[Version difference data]
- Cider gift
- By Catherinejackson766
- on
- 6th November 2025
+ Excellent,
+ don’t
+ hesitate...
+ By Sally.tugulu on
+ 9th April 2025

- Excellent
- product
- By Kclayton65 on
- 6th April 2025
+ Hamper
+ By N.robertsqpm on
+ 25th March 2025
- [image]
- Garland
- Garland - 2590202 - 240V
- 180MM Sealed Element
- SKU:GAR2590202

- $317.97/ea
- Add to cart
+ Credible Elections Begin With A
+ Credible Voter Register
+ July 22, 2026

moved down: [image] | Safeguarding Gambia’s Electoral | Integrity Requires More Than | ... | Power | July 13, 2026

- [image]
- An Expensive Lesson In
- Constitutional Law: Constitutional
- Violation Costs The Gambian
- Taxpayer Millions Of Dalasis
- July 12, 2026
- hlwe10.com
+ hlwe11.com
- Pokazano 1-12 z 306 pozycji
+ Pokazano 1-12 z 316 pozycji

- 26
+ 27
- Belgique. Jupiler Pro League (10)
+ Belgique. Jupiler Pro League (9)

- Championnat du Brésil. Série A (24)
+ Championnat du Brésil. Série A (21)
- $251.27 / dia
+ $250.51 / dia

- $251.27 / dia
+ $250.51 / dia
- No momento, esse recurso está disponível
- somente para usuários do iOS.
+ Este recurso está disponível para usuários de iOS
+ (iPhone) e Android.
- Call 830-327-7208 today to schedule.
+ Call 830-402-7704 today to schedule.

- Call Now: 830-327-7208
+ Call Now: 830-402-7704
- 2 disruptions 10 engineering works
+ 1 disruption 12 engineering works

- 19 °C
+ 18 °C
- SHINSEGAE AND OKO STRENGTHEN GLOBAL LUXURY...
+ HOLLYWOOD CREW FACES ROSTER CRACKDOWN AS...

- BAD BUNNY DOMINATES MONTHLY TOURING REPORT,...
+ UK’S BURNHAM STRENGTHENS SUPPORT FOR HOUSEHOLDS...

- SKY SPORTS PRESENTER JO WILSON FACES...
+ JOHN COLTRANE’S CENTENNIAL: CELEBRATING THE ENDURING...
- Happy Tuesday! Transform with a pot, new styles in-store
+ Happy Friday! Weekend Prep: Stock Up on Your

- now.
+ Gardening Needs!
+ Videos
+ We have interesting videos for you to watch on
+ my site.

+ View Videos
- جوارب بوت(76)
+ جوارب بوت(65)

- _What this task involves_: Print the line with "Pro League (9)" and every line after it in the entries above, exactly as written. Leave out all other lines.

- _Your response_:
+ Belgique. Jupiler Pro League (9)

- Championnat du Brésil. Série A (24)
+ Championnat du Brésil. Série A (21)
- $251.27 / dia
+ $250.51 / dia

- $251.27 / dia
+ $250.51 / dia
- No momento, esse recurso está disponível
- somente para usuários do iOS.
+ Este recurso está disponível para usuários de iOS
+ (iPhone) e Android.
- Call 830-327-7208 today to schedule.
+ Call 830-402-7704 today to schedule.

- Call Now: 830-327-7208
+ Call Now: 830-402-7704
- 2 disruptions 10 engineering works
+ 1 disruption 12 engineering works

- 19 °C
+ 18 °C
- SHINSEGAE AND OKO STRENGTHEN GLOBAL LUXURY...
+ HOLLYWOOD CREW FACES ROSTER CRACKDOWN AS...

- BAD BUNNY DOMINATES MONTHLY TOURING REPORT,...
+ UK’S BURNHAM STRENGTHENS SUPPORT FOR HOUSEHOLDS...

- SKY SPORTS PRESENTER JO WILSON FACES...
+ JOHN COLTRANE’S CENTENNIAL: CELEBRATING THE ENDURING...
- Happy Tuesday! Transform with a pot, new styles in-store
+ Happy Friday! Weekend Prep: Stock Up on Your

- now.
+ Gardening Needs!
+ Videos
+ We have interesting videos for you to watch on
+ my site.

+ View Videos
- جوارب بوت(76)
+ جوارب بوت(65)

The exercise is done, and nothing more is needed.